The following ingredients have 4 Servings
  • 1 large onion (chopped)
  • 1 large green pepper (chopped)
  • 2 ribs celery (chopped)
  • 4 cloves garlic clove (chopped)
  • 7-8 cups water or vegetable broth
  • 2 15-ounce cans diced tomatoes ((fire-roasted preferred))
  • 1 1/2 cups cooked chickpeas (rinsed and drained)
  • 14-16 ounces sweet potatoes (peeled and cut into 1/2-inch cubes)
  • 16 ounces okra (trimmed and sliced)
  • 1-2 teaspoon salt ((to taste))
  • 1/2 teaspoon black pepper
  • 2 bay leaves
  • 1/4 teaspoon cayenne pepper ((or to taste))
  • 1 teaspoon Tabasco or other hot pepper sauce ((I use a favorite hot sauce that isn’t as spicy as Tabasco))
  • 1 teaspoon paprika ((smoked or regular))
  • 2 teaspoons thyme
  • 1/2 teaspoon liquid smoke flavoring
  • 1 tablespoon natural peanut butter

Instruction

  • Heat a large pot. Add the onions and a pinch of baking soda (optional but speeds browning). Cook, stirring, until onions brown, adding water by the teaspoon if needed to prevent sticking.
  • Add the pepper, celery, and garlic and cook for 2 more minutes.
  • Add 7 cups water or vegetable broth and tomatoes, stirring to combine. Then add all the remaining ingredients except the liquid smoke and peanut butter.
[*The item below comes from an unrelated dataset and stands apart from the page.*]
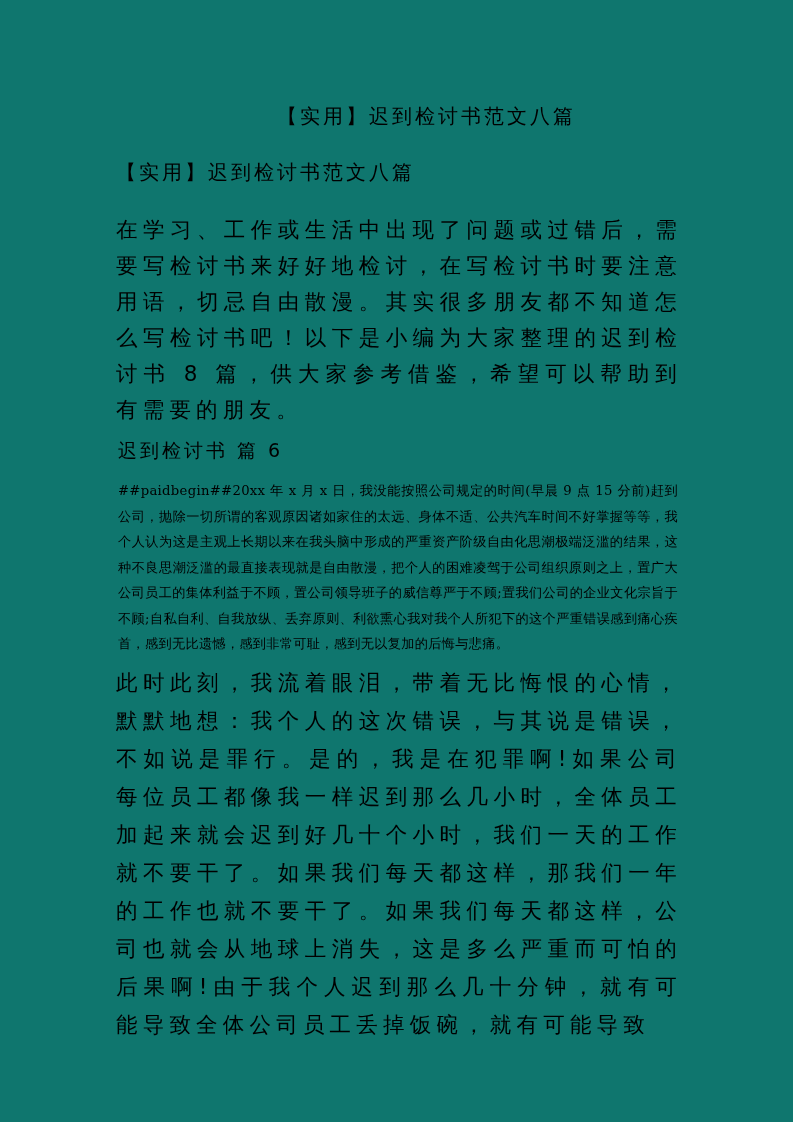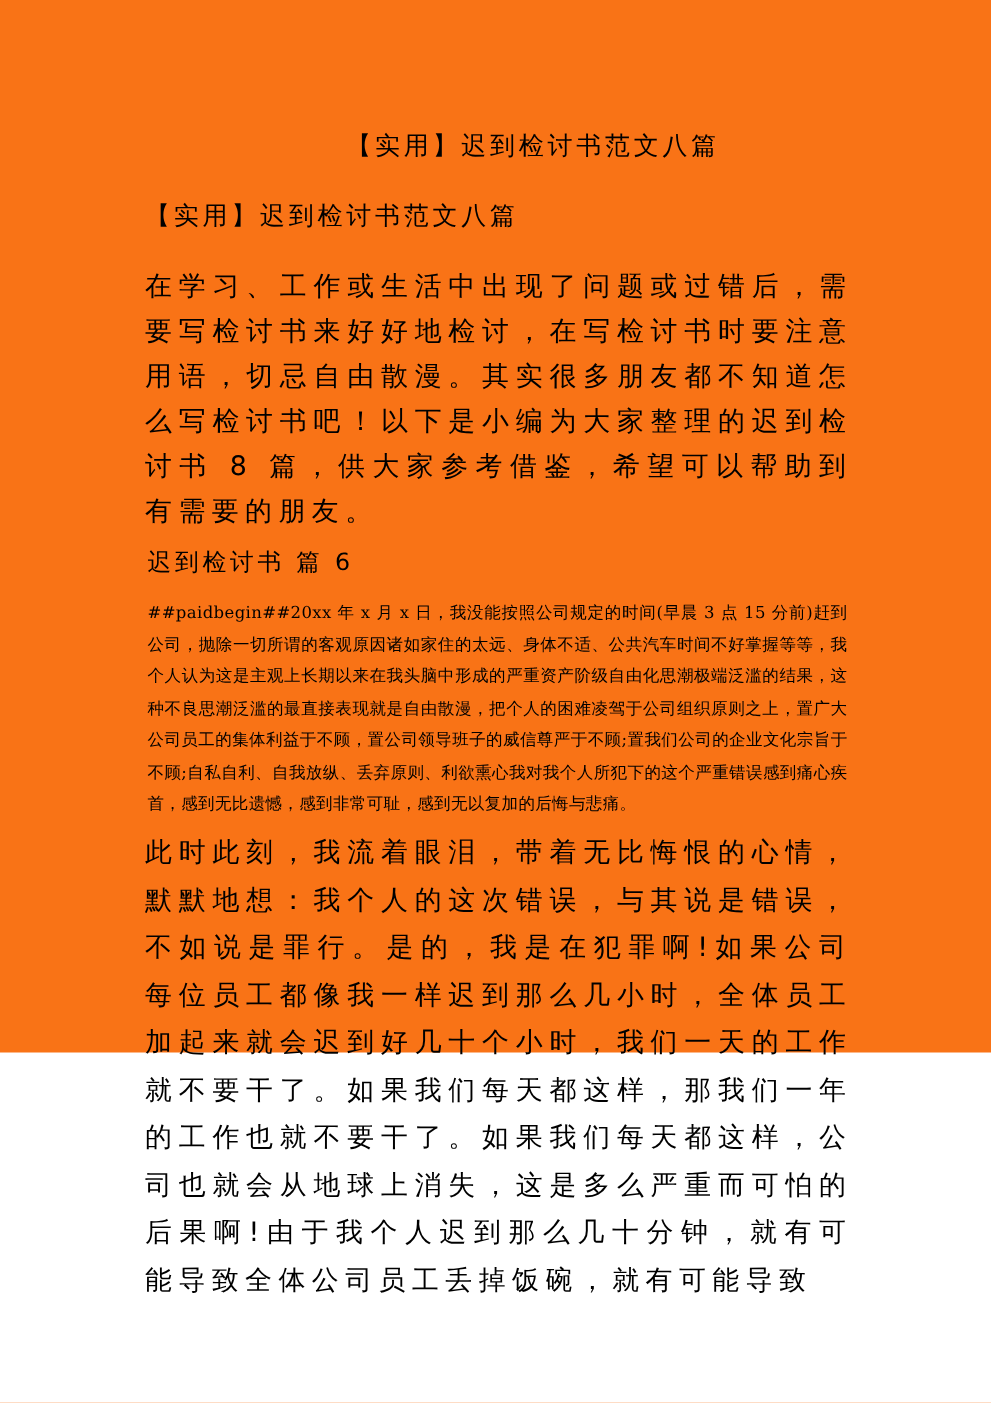"【实用】迟到检讨书范文八篇" .page { background: #f97316 -> #0f766e; height: 842px -> 1122px }
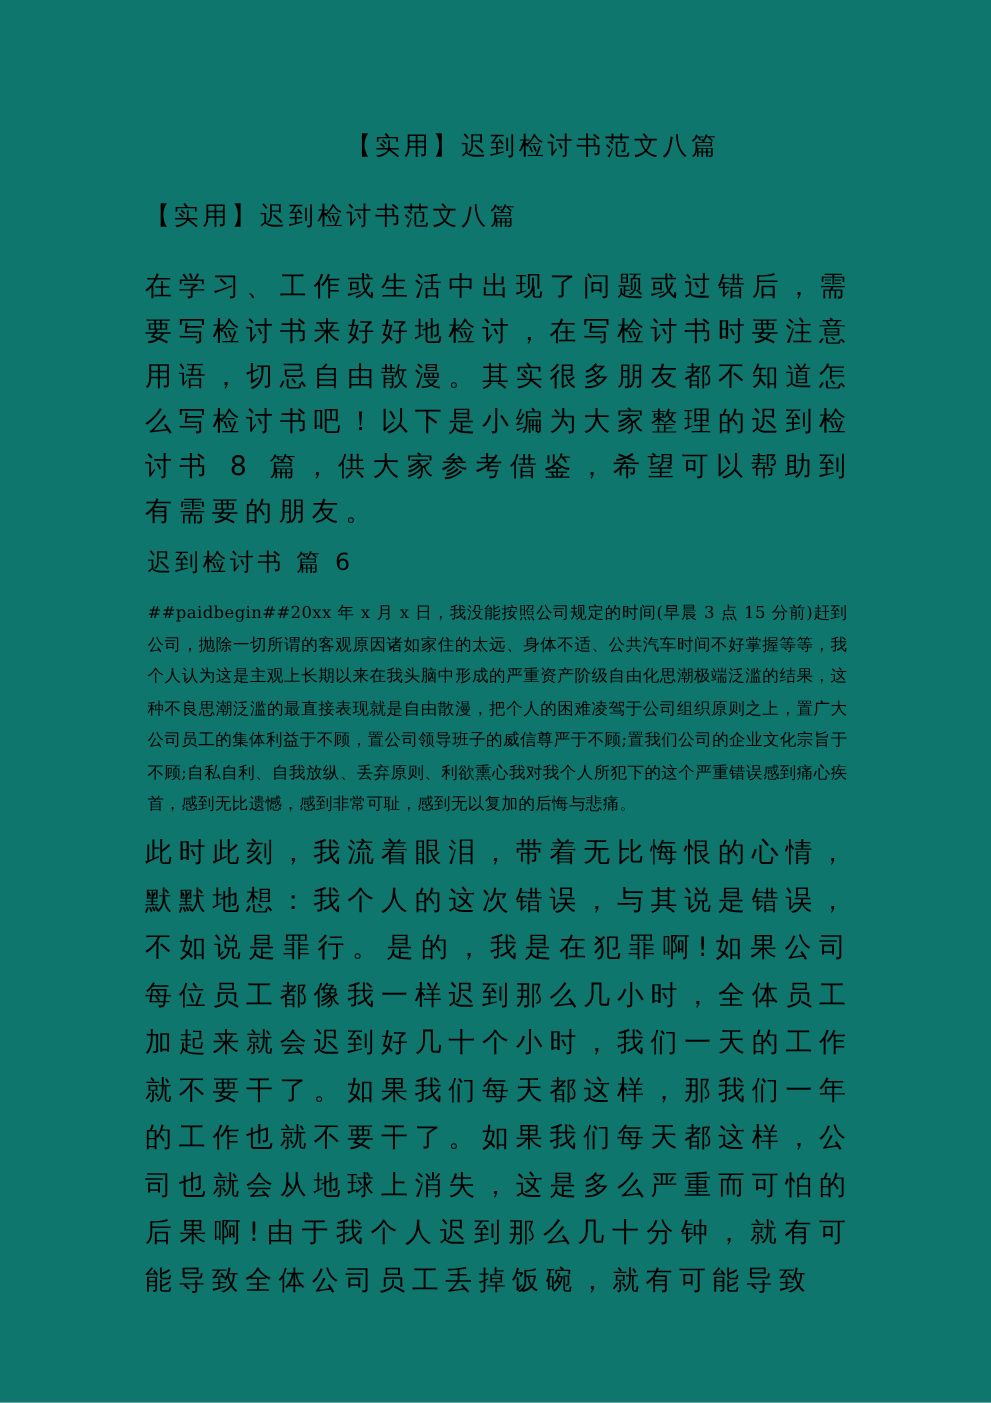"##paidbegin##20xx 年 x 月 x" div.small-para { text: 3 -> 9 }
Simmer uncovered until sweet potatoes are tender and just close to falling apart, at least an hour to give flavors a chance to mingle, adding extra water or broth if needed. 
  • Just before serving, stir in the liquid smoke and peanut butter (it helps if you mix the peanut butter with a couple tablespoons of the hot broth first). Remove bay leaves and serve over rice.